Hood was replaced in 1915 by Reginald Bacon, a figure rather like Rickover in the USN, a remarkable mind with a gift for applying engineering to naval problems. He oversaw the introduction of the submarine into the RN, and the RN’s first experiment with the rigid airship, was the first commanding officer of HMS Dreadnought, and his design of a mechanical tractor to move super-heavy artillery in the field contributed much to the invention of the tank. He applied his inventive imagination to the improvement of the anti-submarine barrier, the bombardment of the U-boat bases, and – his own brainstorm – a landing behind German lines using specialized landing craft in the form of huge “pontoons” pushed by monitors. His own “Dover Patrol” book is available on the internet and is well worth a look, with many photos and diagrams of little-known naval craft and technology.
In particular, Bacon worked very hard on the problem of hitting the sub bases with long range fire from super-heavy guns, but the problem was perhaps simply not solvable.
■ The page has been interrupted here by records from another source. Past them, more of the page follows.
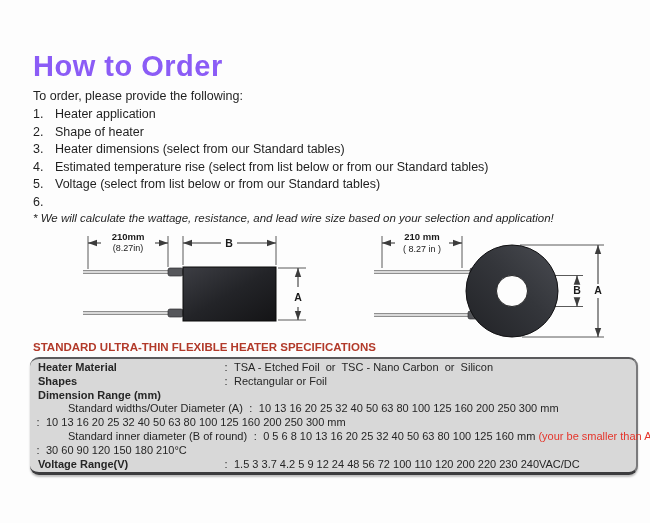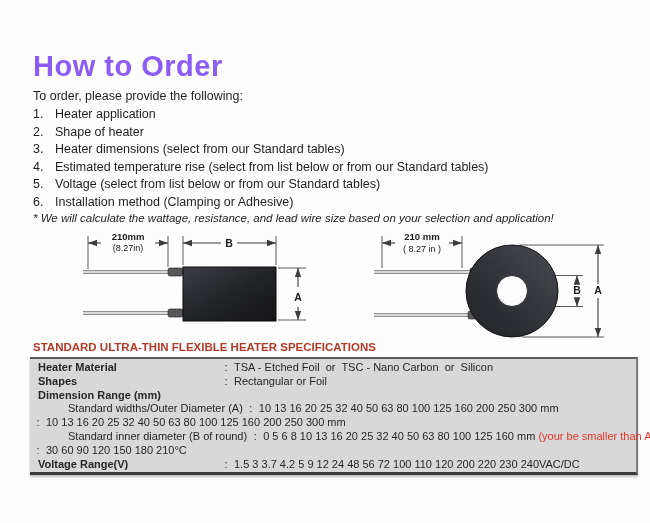"Installation method (Clamping or" span.txt { html: <span>Installation method (Clamping or Adhesive)</span> -> none }
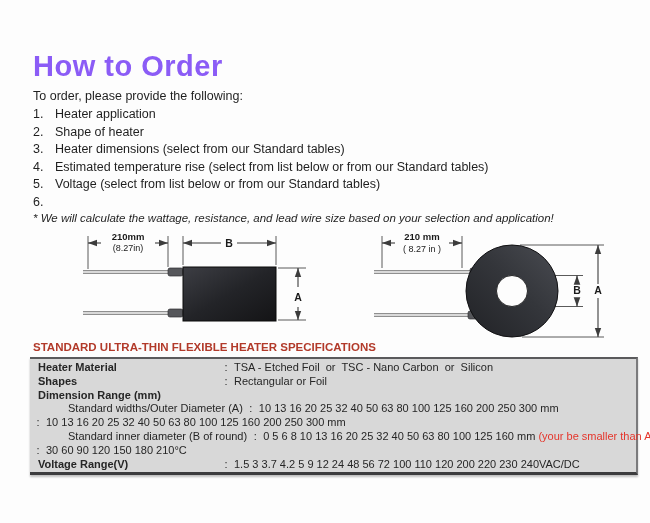"Heater Material" .spec-table { border-radius: none -> 9px }
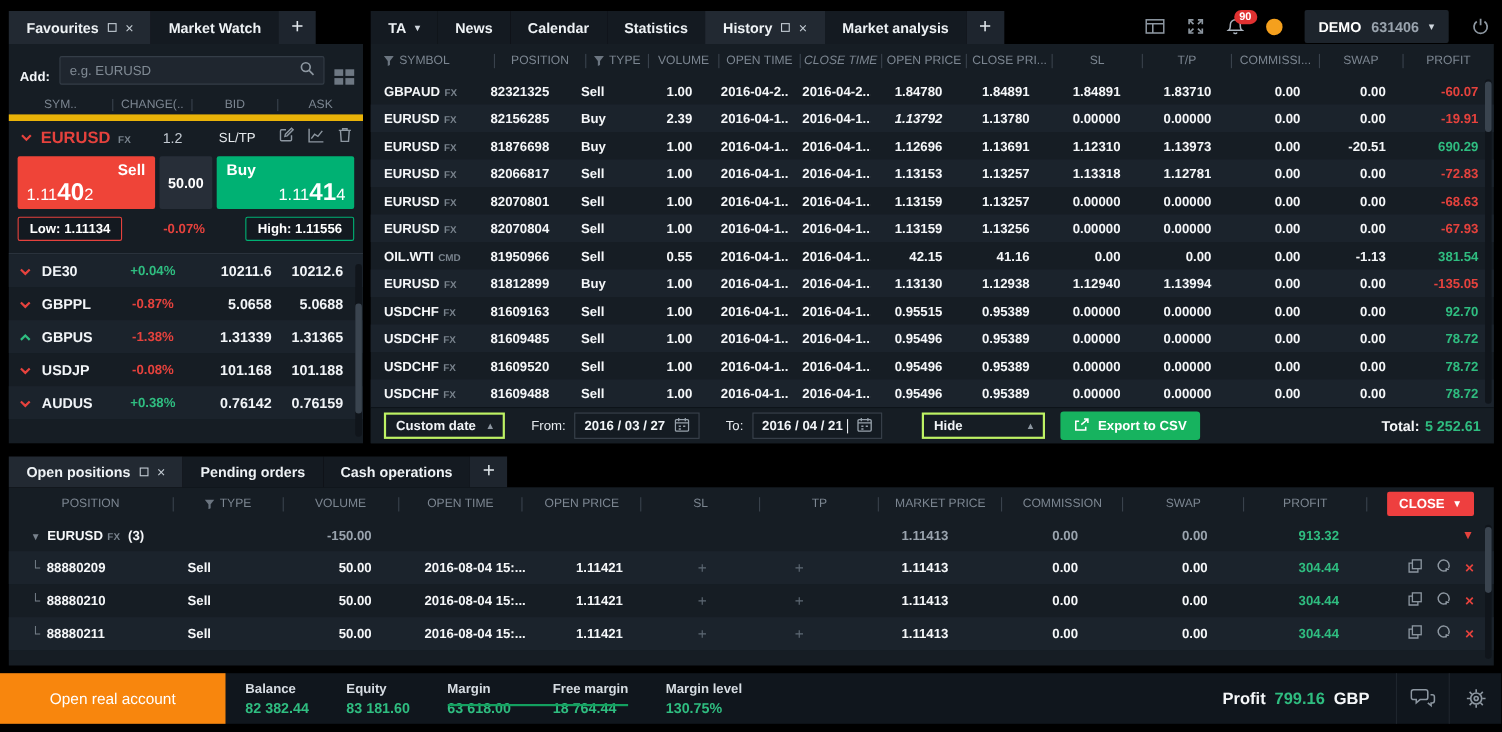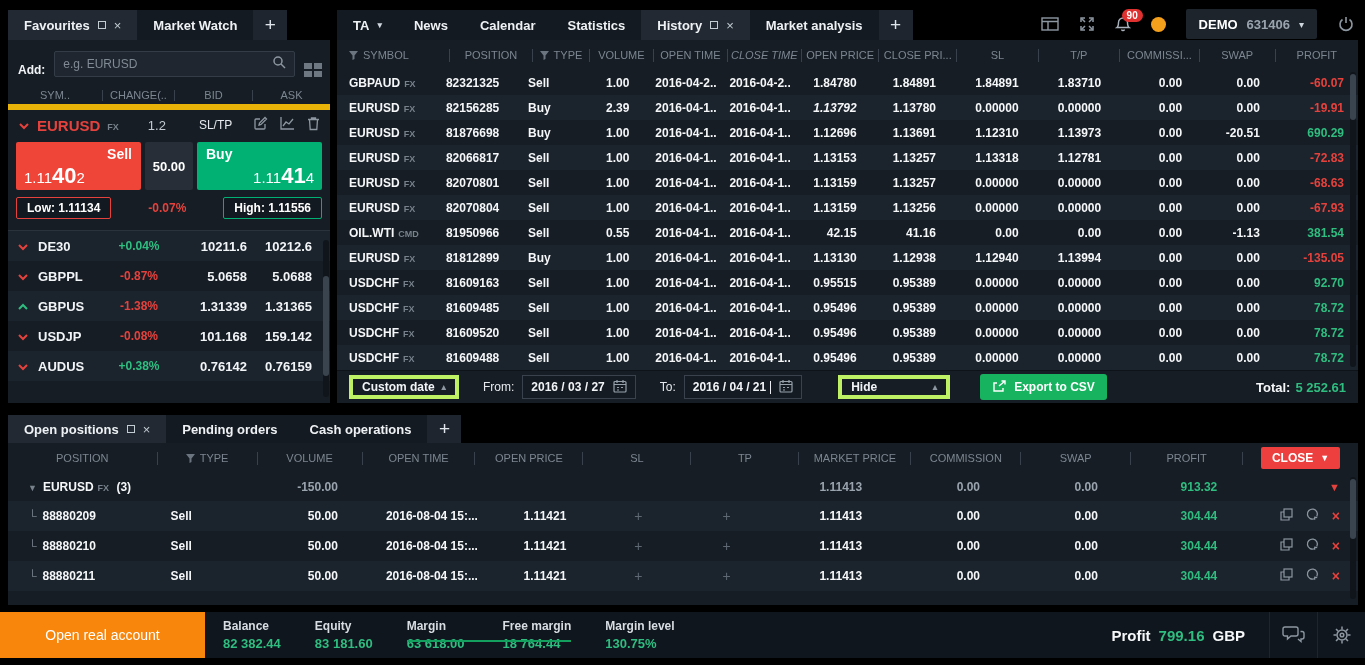"159.142" span.c4 { text: 159.142 -> 101.188 }
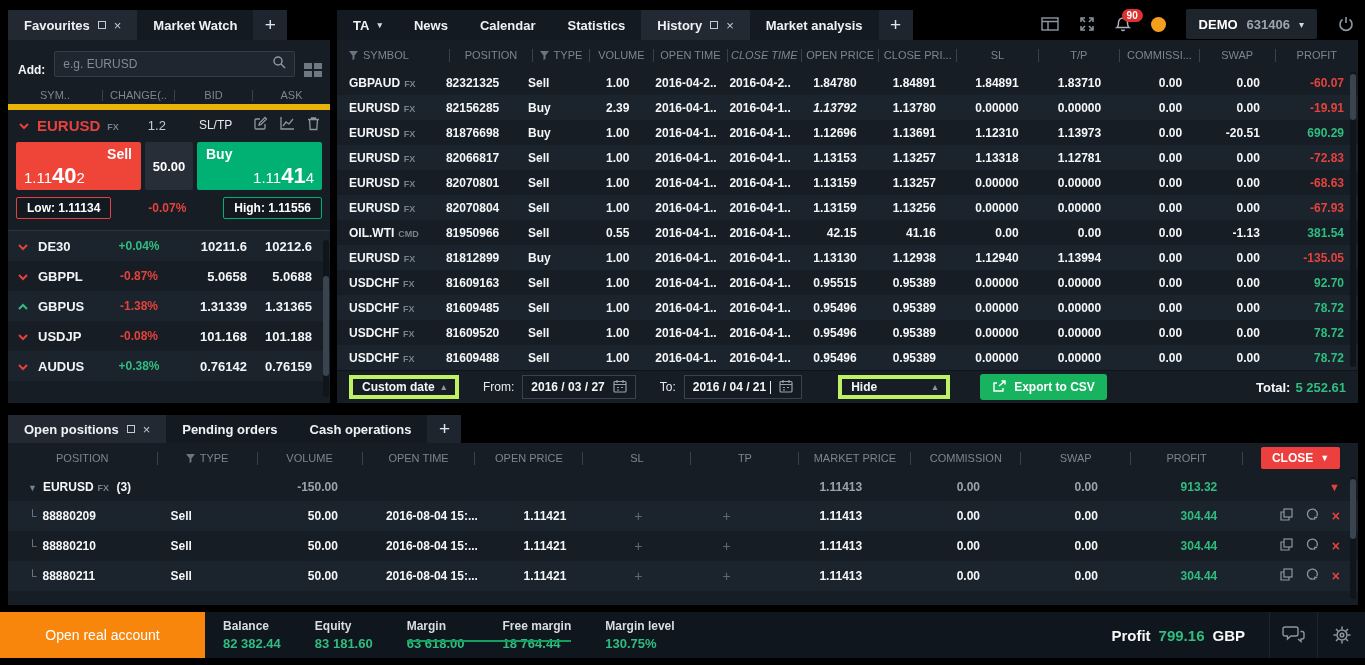"Custom date" .select { border: 4px solid #bef264 -> 2px solid #bef264 }
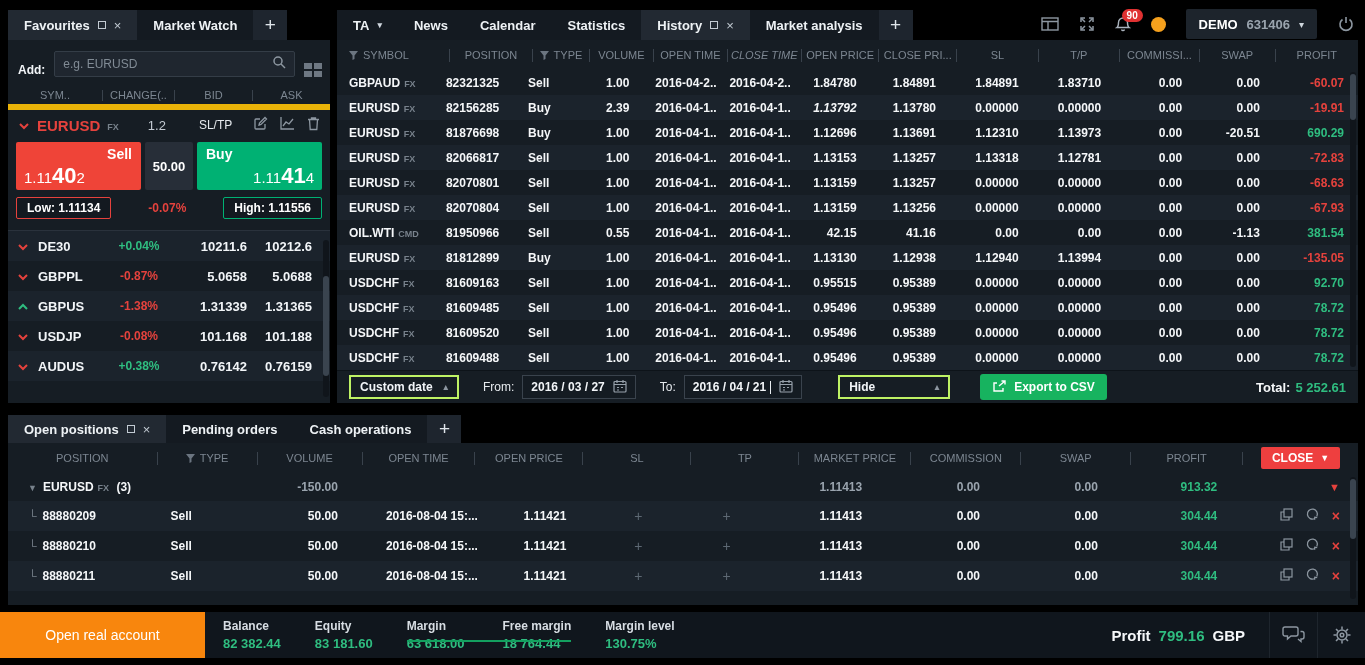"Export to CSV" .btn-export { margin-left: 22px -> 6px }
With air spotting the guns could easily hit the dockyard areas, but direct hits on the lock gates or submarines were required. The number of shells necessary to yield a hit according to the law of averages could be calculated, but in spite of numerous near-misses, the direct hits eluded them. So did genuine success with the anti-submarine barriers, in spite of constant experimentation.
Bacon’s failure to stop the regular passage of the U-boats into the Channel – and his refusal to admit that he was doing anything wrong – led to his replacement by Roger Keyes, a fiery man of action rather than an intellectual. He commanded the submarines at Heligoland Bight and minesweeping trawlers at the Dardanelles; in WWII he served as liaison to King Leopold III of Belgium, then as “Director of Combined Operations,”– meaning commandos. His modifications to the submarine barrier made it work, and he initiated raids on the sub bases with the object of landing troops to take out their defenses, then blocking their exits by sinking old cruisers in them. These raids were heroic, bloody, and technically ingenious but unsuccessful, and come in for serious criticism by Dunn.
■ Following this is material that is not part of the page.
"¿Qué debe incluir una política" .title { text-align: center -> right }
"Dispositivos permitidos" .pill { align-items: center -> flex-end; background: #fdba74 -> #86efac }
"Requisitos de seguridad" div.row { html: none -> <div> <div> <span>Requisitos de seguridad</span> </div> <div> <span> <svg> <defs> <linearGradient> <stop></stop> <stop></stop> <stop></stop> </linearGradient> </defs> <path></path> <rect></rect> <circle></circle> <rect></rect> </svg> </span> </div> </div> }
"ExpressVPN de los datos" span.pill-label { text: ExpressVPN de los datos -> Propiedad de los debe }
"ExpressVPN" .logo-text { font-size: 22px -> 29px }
This book can hardly be recommended too highly. It is clear, comprehensive, and many-sided, impeccably researched and documented yet eminently readable. It is absolutely fascinating and required reading for anyone interested in anti-submarine warfare, inshore warfare, and naval engineering. It tells the story of an area of sea warfare in WWI which was hard fought, vital, and once famous, but which has now fallen into obscurity. The careers of Hood, Bacon, and Keyes also reward study, as gifted naval commanders able to understand land warfare and exploit novel technology – both essential to secure the narrow seas.
Securing the Narrow Sea: The Dover Patrol 1914-1918
By Steve Dunn, Seaforth Publishing, Britain. (2017).
Reviewed by Robert P. Largess. Robert P. Largess is the author of “USS Albacore: Forerunner of the Future”, and articles on the USS Triton, the SS United States, the history of Lighter-Than-Air, and the origin of the towed sonar array.